The booming of multimedia services in recent years has been promoting the development of video compression standards, which requires to store and delivery more video contents with relatively limited resource. The latest video compression standard, High Efficiency Video Coding (HEVC), has greatly improved the Rate-Distortion (RD) performance, 50% bit rate reduction under the same visual quality, when compared with the predecessor one, i.e., H.264/Advanced Video Coding (AVC). However, equipped with the quad-tree structured partitions and other sophisticated coding tools, HEVC brings a significant increment on the computational complexity, which limits its real-time application. Fortunately, a promising solution is brought by the powerful techniques of Machine Learning (ML) and Deep Learning (DL).With their amazing abilities, they push the improvement for video coding in many ways, not only the complexity, but also the RD performance.

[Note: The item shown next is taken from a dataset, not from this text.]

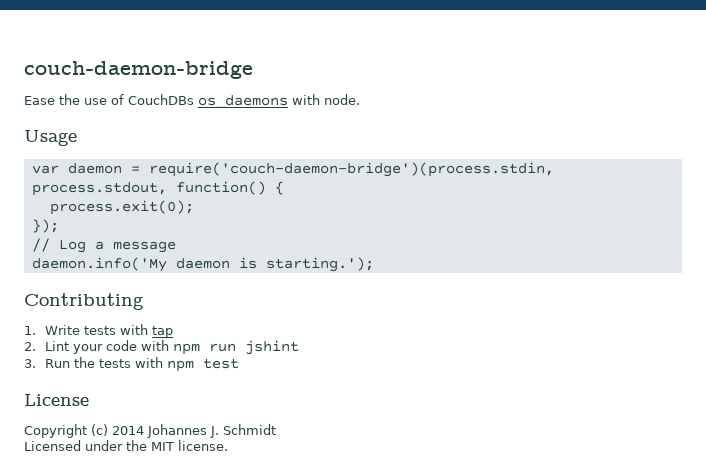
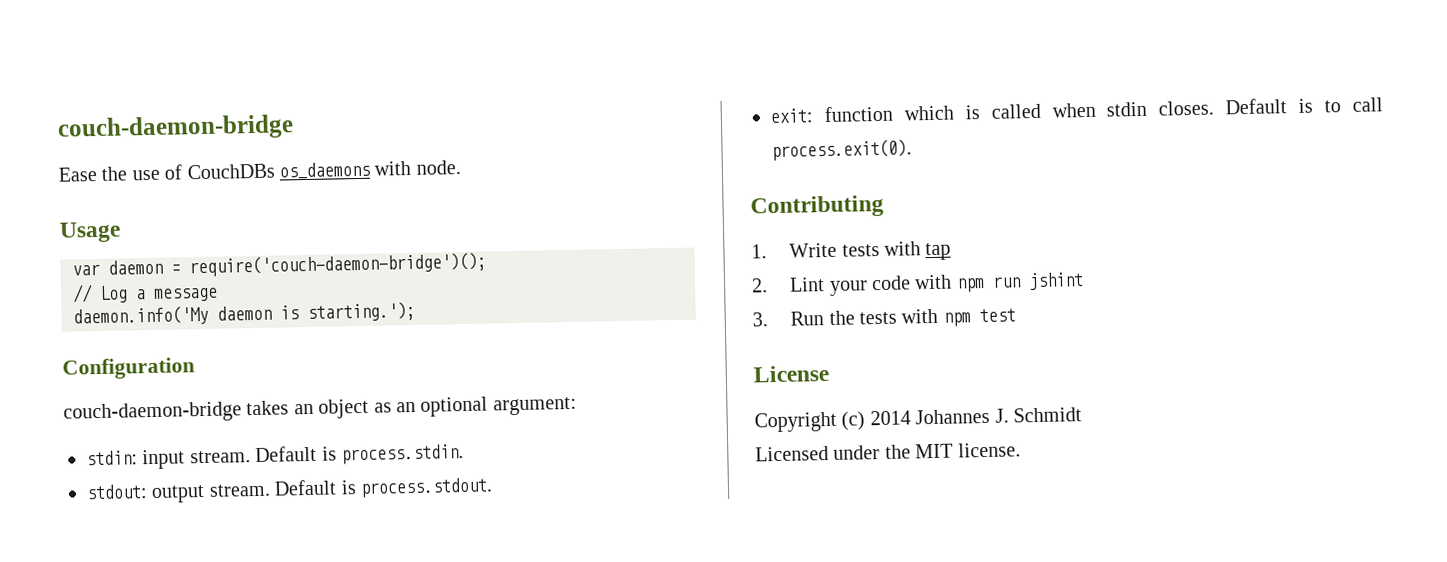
[148,162,554,177] [31,181,284,196] [49,200,194,215] [31,219,59,233] require('couch-daemon-bridge')(process.stdin, process.stdout, function() { // process.exit(0); // }); -> [189,252,487,278] require('couch-daemon-bridge')();
(374, 264) none -> [62,357,195,380] [63,396,577,424] [86,444,464,470] [86,477,493,504] [770,97,1383,124] [771,139,912,162] // Configuration // couch-daemon-bridge takes an object as an optional argument: // stdin: input stream. Default is process.stdin. // stdout: output stream. Default is process.stdout. // exit: function which is called when stdin closes. Default is to call process.exit(0).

This thesis focuses on the Rate-Distortion-Complexity (RDC) optimization for video coding by using ML and DL. It mainly consists of four parts: 1) a fuzzy Support Vector Machine (SVM) based Coding Unit (CU) decision approach for HEVC; 2) a multi-class ranking based Prediction Unit (PU) decision approach for HEVC; 3) a binary and multi-class learning based CU and PU decision approach for HEVC; 4) a Convolutional Neural Network (CNN) based synthesized view quality enhancement approach for three Dimensional (3D) HEVC. The first three topics are explored at the low complexity optimization for HEVC and the last one is studied at the RD performance improvement for 3D HEVC.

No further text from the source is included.